Dataset records:
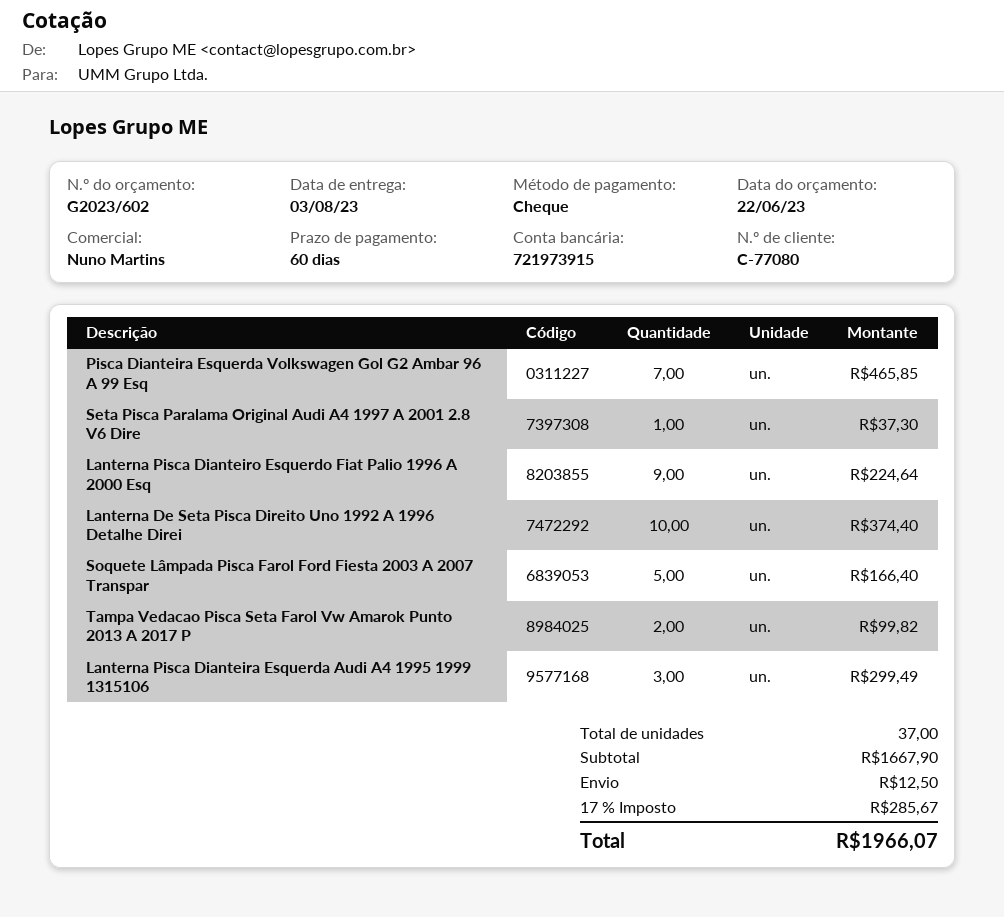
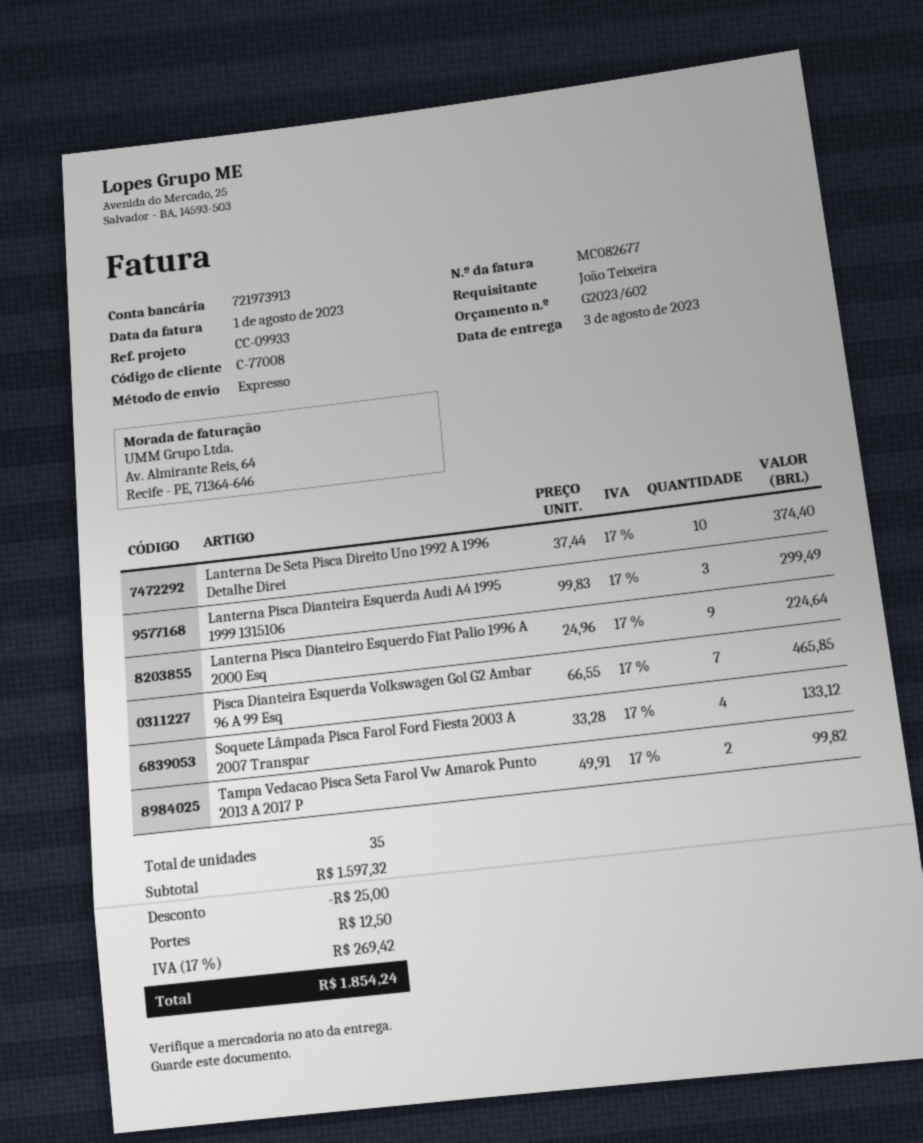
customer number: C-77080 -> C-77008
bank account: 721973915 -> 721973913
Seta Pisca Paralama Original Audi A4 1997 A 2001 2.8 V6 Dire: 1 for 37.30 -> none
Soquete Lâmpada Pisca Farol Ford Fiesta 2003 A 2007 Transpar: 5 for 166.40 -> 4 for 133.12
total quantity: 37 -> 35
subtotal: 1667.90 -> 1597.32
discount: none -> 25.00
tax: 17% = 285.67 -> 17% = 269.42
total: 1966.07 -> 1854.24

The problem:
Please copy exactly, and only, the lines from the line containing "total quantity: 37 -> 35" through the last line of the records, with both ends included.

Solved problem:
total quantity: 37 -> 35
subtotal: 1667.90 -> 1597.32
discount: none -> 25.00
tax: 17% = 285.67 -> 17% = 269.42
total: 1966.07 -> 1854.24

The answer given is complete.